* [Work instructions]
An exact copy of the data is needed, one that excludes all pictures.

(Saved data entries)
Content starts

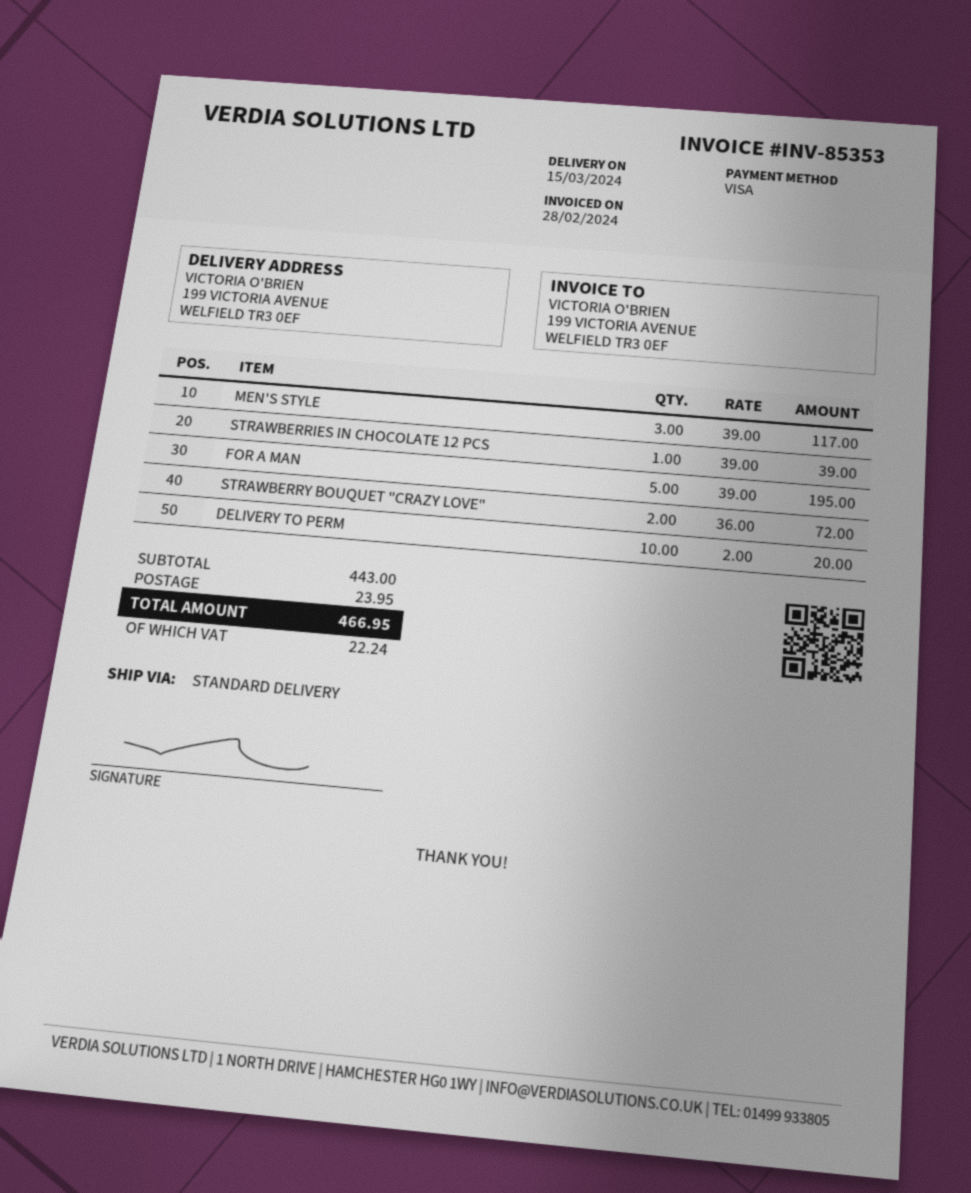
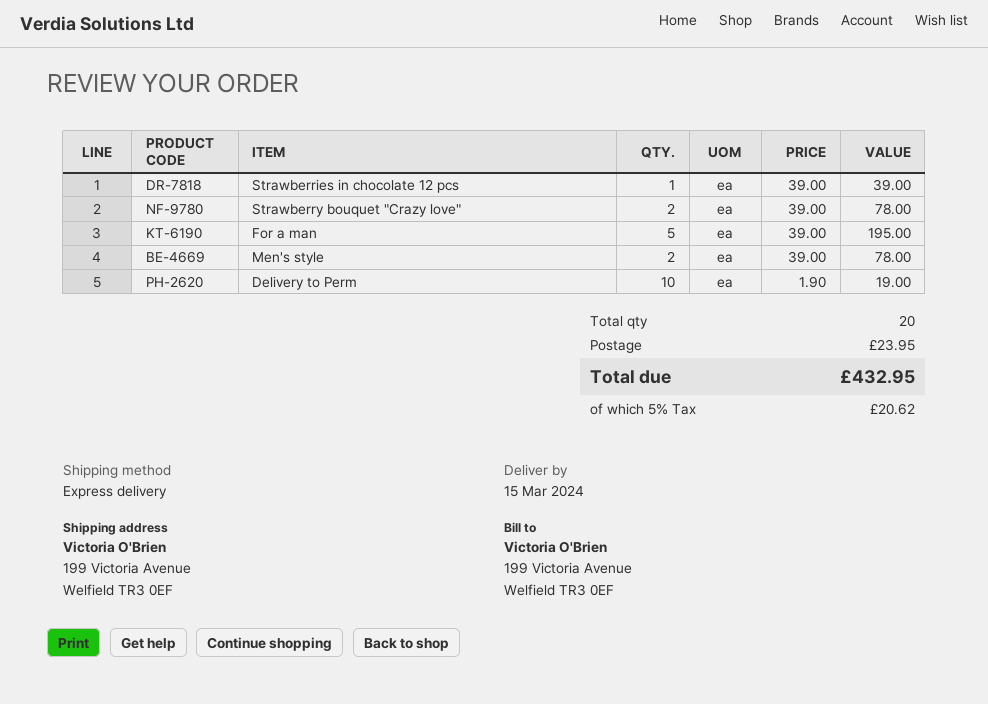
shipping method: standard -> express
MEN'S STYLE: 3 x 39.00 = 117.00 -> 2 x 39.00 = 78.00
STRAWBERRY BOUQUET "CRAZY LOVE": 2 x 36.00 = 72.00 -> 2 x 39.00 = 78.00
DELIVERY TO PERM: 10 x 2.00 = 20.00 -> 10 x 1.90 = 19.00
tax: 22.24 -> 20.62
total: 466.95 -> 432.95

Content ends

* [Output]
shipping method: standard -> express
MEN'S STYLE: 3 x 39.00 = 117.00 -> 2 x 39.00 = 78.00
STRAWBERRY BOUQUET "CRAZY LOVE": 2 x 36.00 = 72.00 -> 2 x 39.00 = 78.00
DELIVERY TO PERM: 10 x 2.00 = 20.00 -> 10 x 1.90 = 19.00
tax: 22.24 -> 20.62
total: 466.95 -> 432.95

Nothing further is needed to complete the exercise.